> [Goal of the exercise] Every entry below needs to be printed again exactly, with its pictures left out.

> [Stored entries]
----------

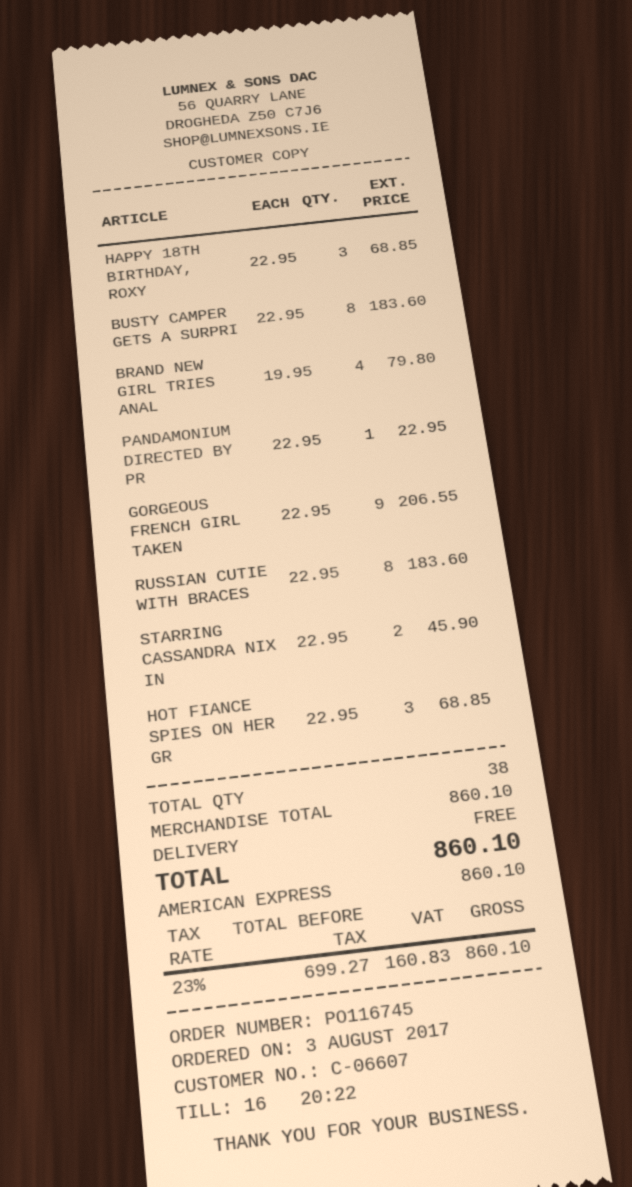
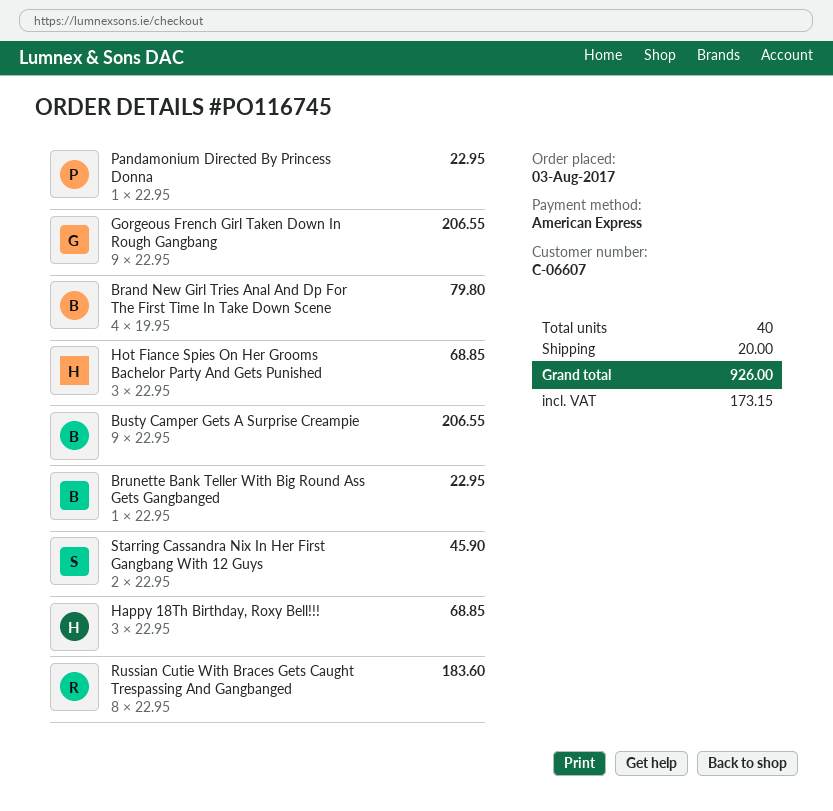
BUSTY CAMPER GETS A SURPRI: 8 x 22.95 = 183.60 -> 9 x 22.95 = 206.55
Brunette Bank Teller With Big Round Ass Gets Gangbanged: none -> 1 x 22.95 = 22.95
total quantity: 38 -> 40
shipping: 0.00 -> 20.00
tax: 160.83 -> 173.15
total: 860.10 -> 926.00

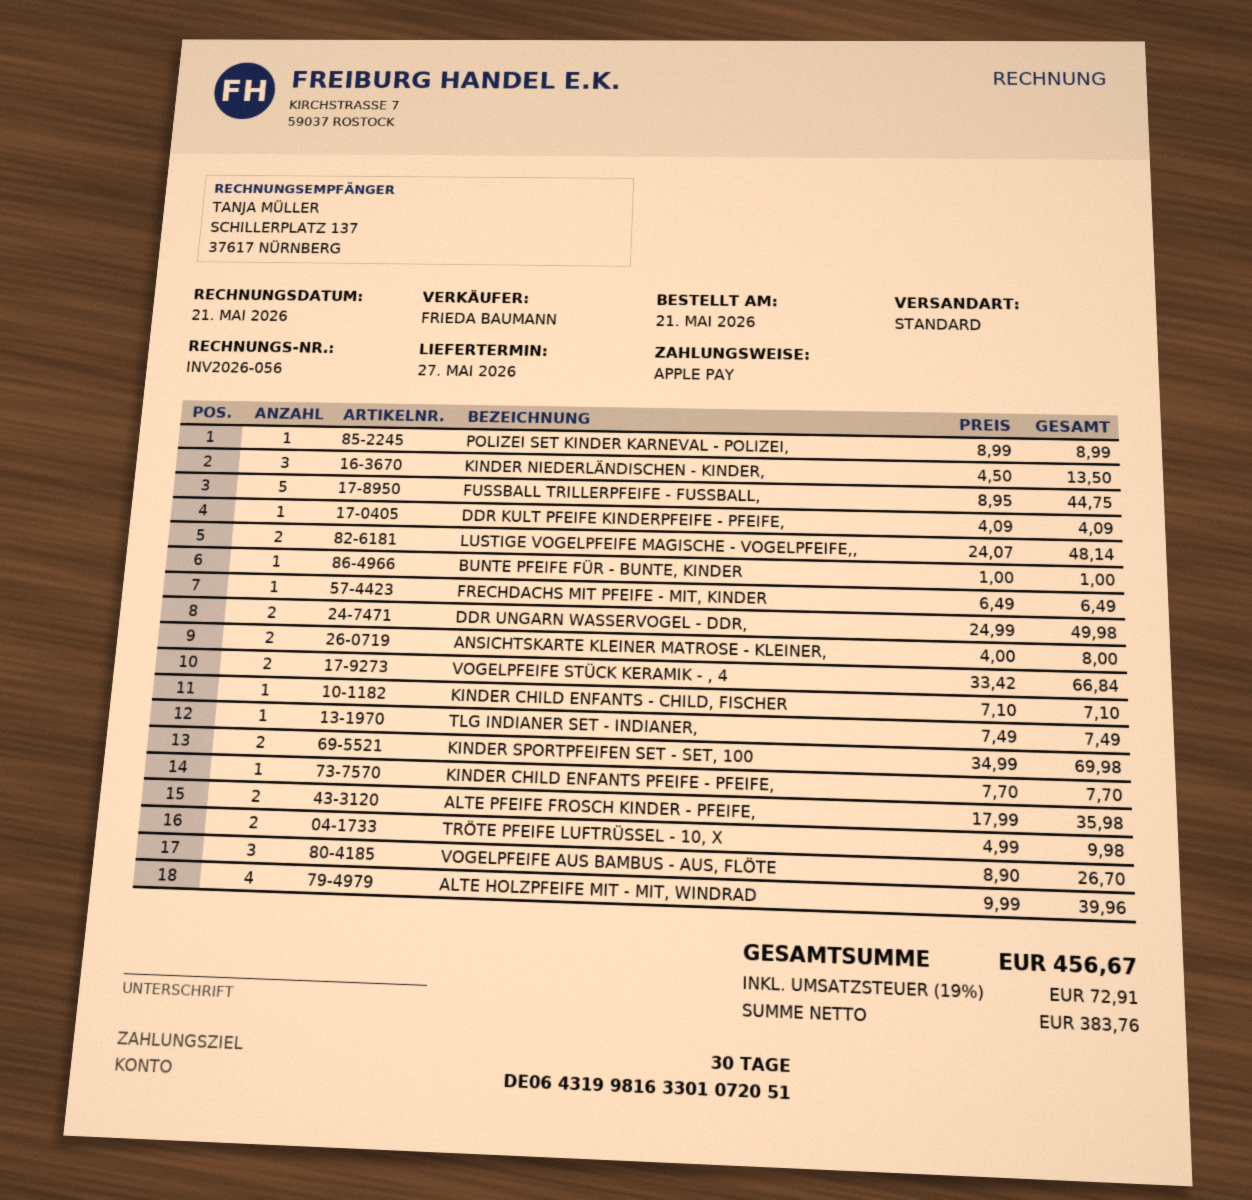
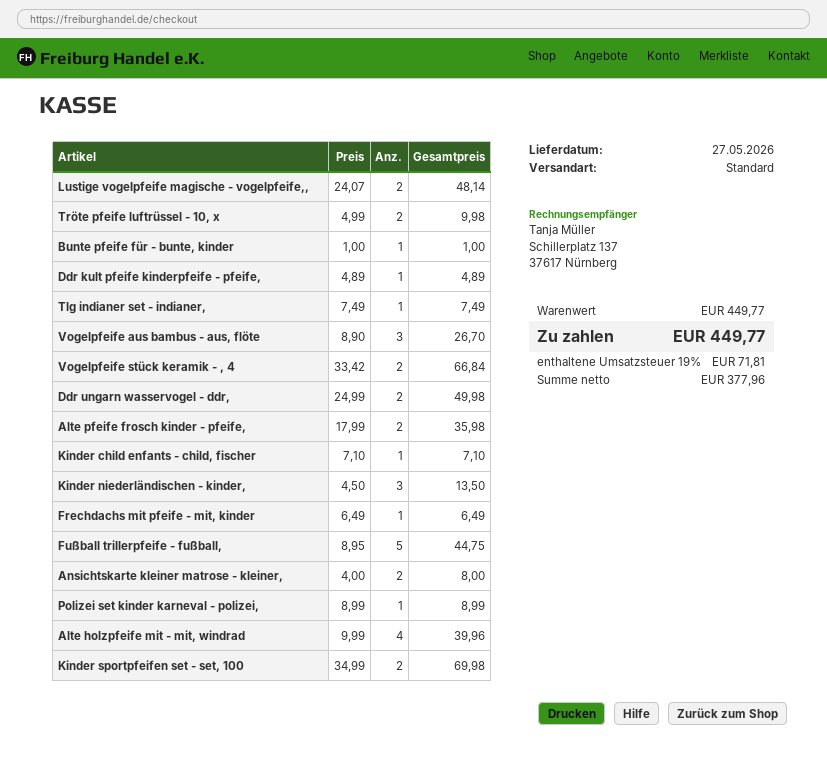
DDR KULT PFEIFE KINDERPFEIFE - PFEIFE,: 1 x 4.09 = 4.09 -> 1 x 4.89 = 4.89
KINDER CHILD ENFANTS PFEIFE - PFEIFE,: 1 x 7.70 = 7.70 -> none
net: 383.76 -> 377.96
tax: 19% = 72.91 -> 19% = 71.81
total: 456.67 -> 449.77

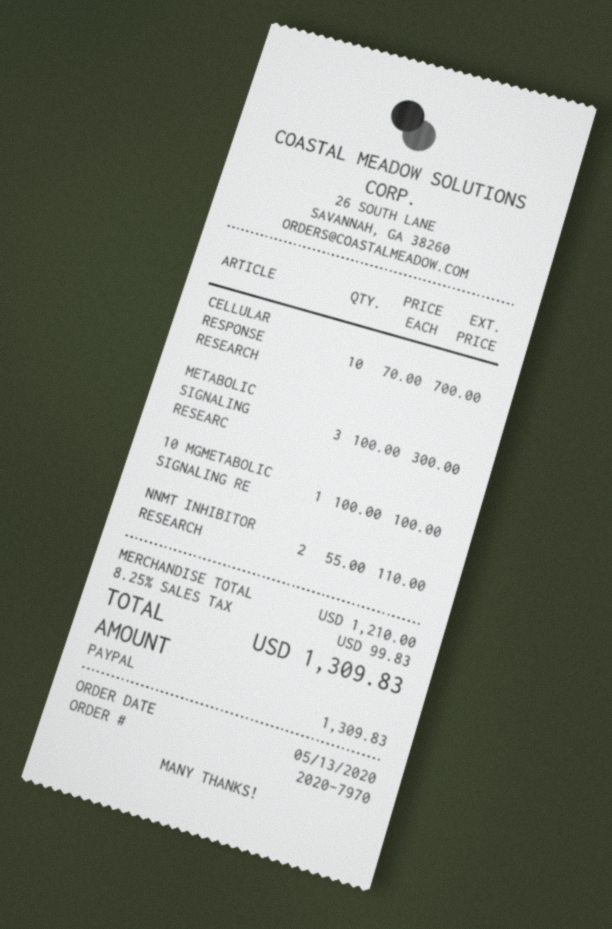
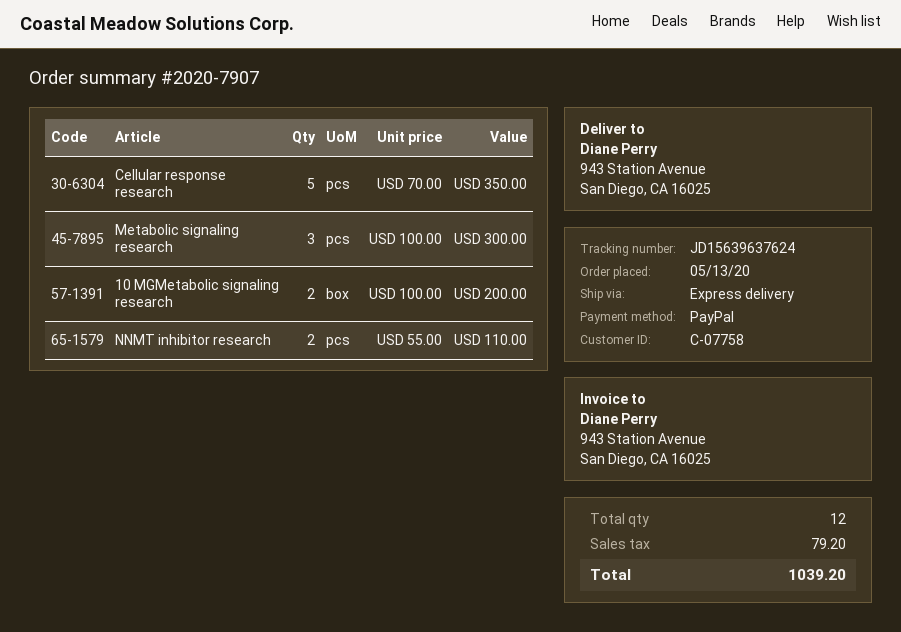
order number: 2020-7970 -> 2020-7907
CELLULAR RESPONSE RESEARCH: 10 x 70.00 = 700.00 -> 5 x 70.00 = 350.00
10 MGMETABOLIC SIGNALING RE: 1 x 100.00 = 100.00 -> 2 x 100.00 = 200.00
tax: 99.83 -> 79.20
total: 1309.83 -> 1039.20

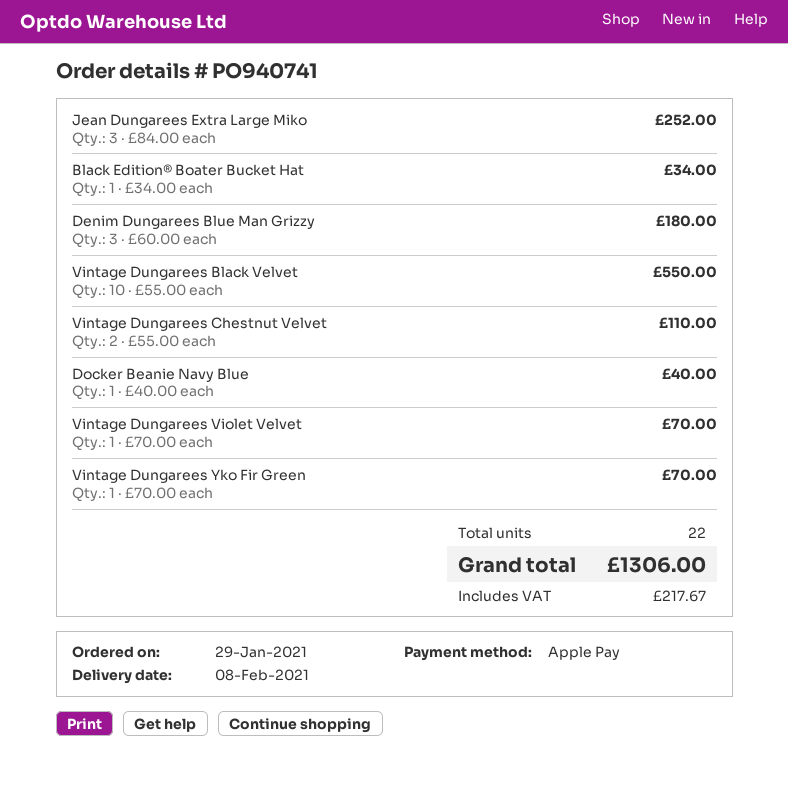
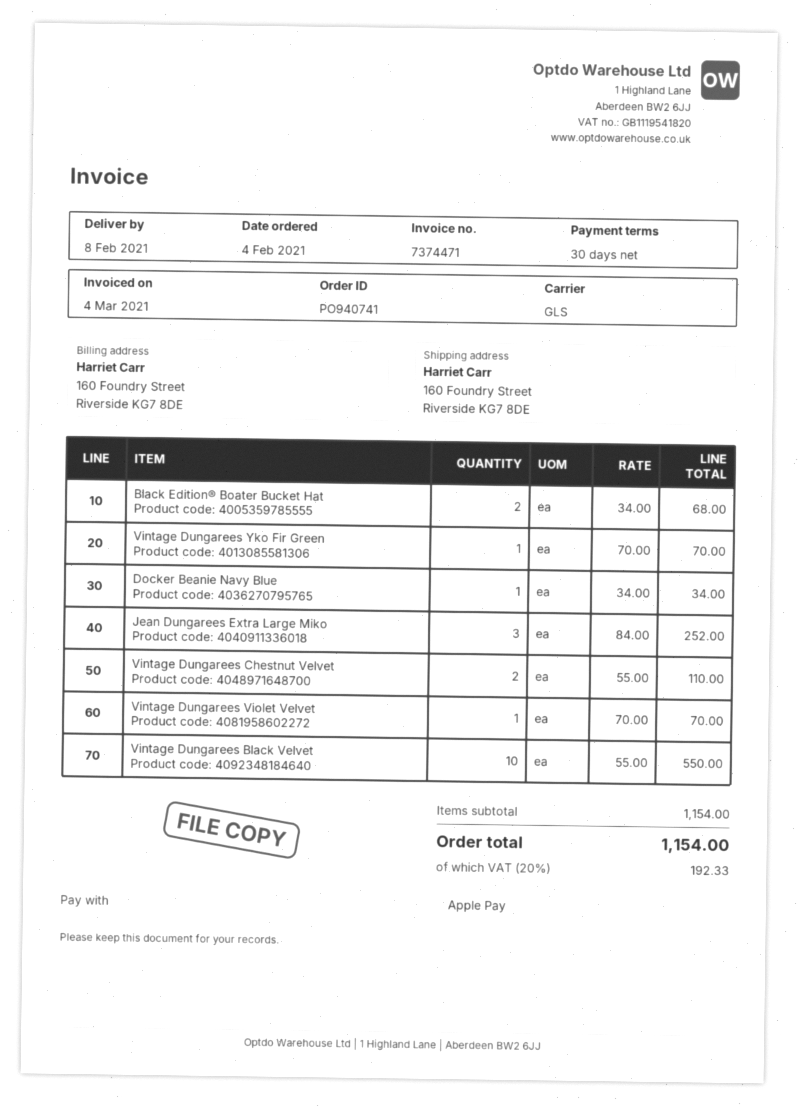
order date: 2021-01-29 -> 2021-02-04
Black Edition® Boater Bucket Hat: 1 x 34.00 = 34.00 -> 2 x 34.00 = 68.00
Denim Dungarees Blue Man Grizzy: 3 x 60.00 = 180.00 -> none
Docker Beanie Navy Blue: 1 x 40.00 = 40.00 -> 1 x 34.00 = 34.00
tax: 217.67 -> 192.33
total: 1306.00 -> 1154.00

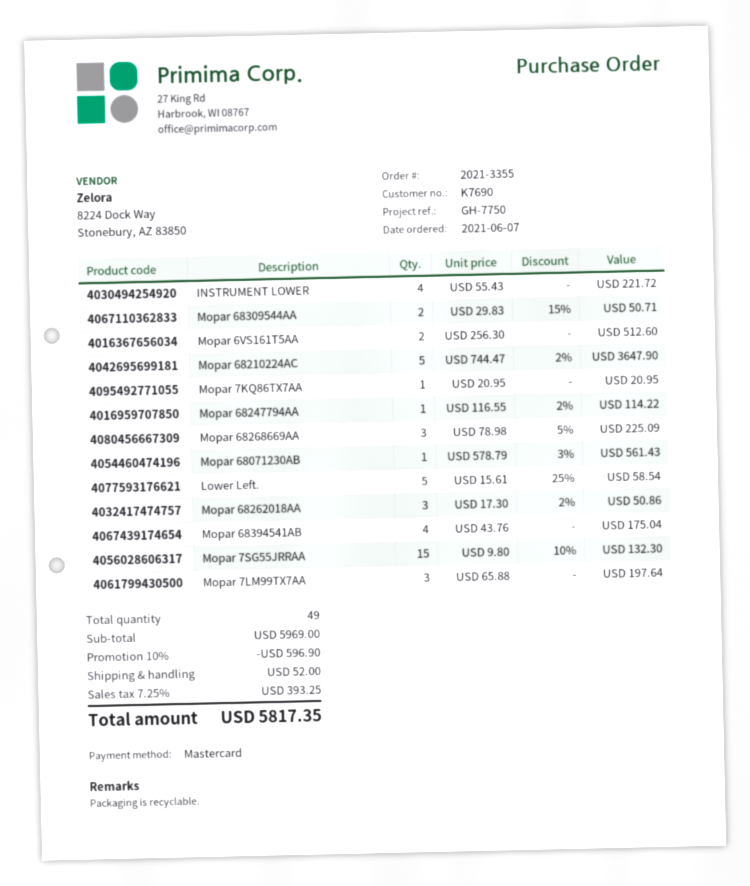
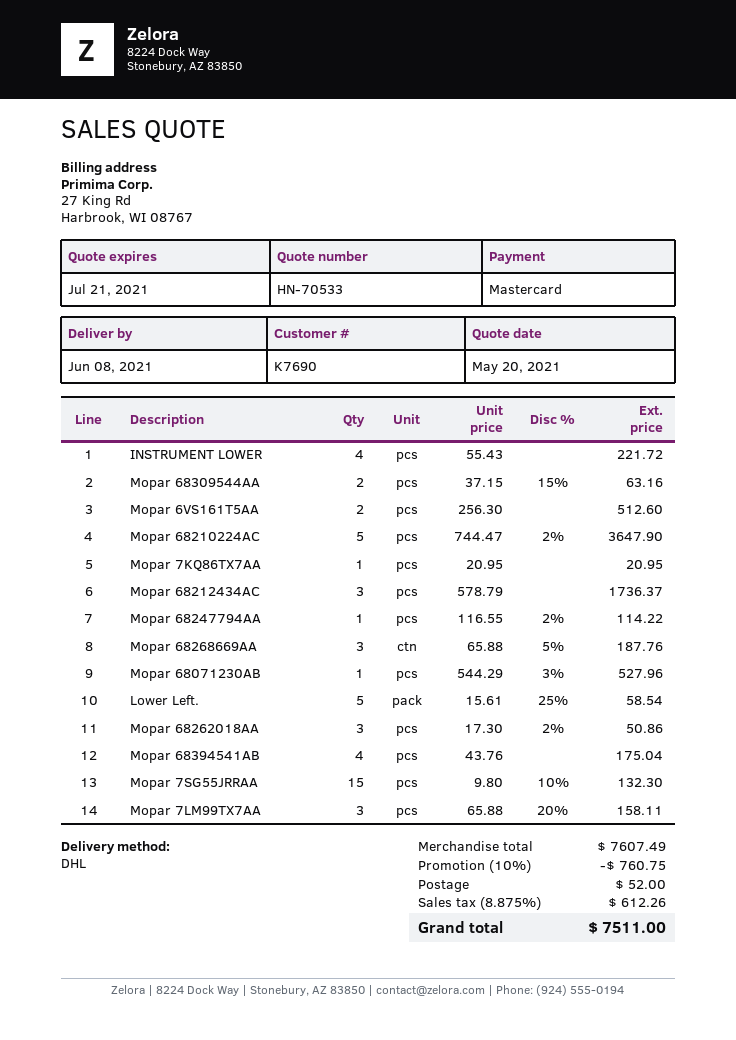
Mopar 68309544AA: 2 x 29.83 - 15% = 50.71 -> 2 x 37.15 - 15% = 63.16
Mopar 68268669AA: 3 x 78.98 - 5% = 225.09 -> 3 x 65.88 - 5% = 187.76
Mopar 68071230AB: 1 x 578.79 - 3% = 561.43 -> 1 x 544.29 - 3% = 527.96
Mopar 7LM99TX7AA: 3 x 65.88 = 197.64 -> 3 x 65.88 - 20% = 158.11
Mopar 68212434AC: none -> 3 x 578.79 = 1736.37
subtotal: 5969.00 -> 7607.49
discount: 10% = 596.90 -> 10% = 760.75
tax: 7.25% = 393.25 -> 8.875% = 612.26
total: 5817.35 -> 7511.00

----------

> [Solution to the exercise]
BUSTY CAMPER GETS A SURPRI: 8 x 22.95 = 183.60 -> 9 x 22.95 = 206.55
Brunette Bank Teller With Big Round Ass Gets Gangbanged: none -> 1 x 22.95 = 22.95
total quantity: 38 -> 40
shipping: 0.00 -> 20.00
tax: 160.83 -> 173.15
total: 860.10 -> 926.00

DDR KULT PFEIFE KINDERPFEIFE - PFEIFE,: 1 x 4.09 = 4.09 -> 1 x 4.89 = 4.89
KINDER CHILD ENFANTS PFEIFE - PFEIFE,: 1 x 7.70 = 7.70 -> none
net: 383.76 -> 377.96
tax: 19% = 72.91 -> 19% = 71.81
total: 456.67 -> 449.77

order number: 2020-7970 -> 2020-7907
CELLULAR RESPONSE RESEARCH: 10 x 70.00 = 700.00 -> 5 x 70.00 = 350.00
10 MGMETABOLIC SIGNALING RE: 1 x 100.00 = 100.00 -> 2 x 100.00 = 200.00
tax: 99.83 -> 79.20
total: 1309.83 -> 1039.20

order date: 2021-01-29 -> 2021-02-04
Black Edition® Boater Bucket Hat: 1 x 34.00 = 34.00 -> 2 x 34.00 = 68.00
Denim Dungarees Blue Man Grizzy: 3 x 60.00 = 180.00 -> none
Docker Beanie Navy Blue: 1 x 40.00 = 40.00 -> 1 x 34.00 = 34.00
tax: 217.67 -> 192.33
total: 1306.00 -> 1154.00

Mopar 68309544AA: 2 x 29.83 - 15% = 50.71 -> 2 x 37.15 - 15% = 63.16
Mopar 68268669AA: 3 x 78.98 - 5% = 225.09 -> 3 x 65.88 - 5% = 187.76
Mopar 68071230AB: 1 x 578.79 - 3% = 561.43 -> 1 x 544.29 - 3% = 527.96
Mopar 7LM99TX7AA: 3 x 65.88 = 197.64 -> 3 x 65.88 - 20% = 158.11
Mopar 68212434AC: none -> 3 x 578.79 = 1736.37
subtotal: 5969.00 -> 7607.49
discount: 10% = 596.90 -> 10% = 760.75
tax: 7.25% = 393.25 -> 8.875% = 612.26
total: 5817.35 -> 7511.00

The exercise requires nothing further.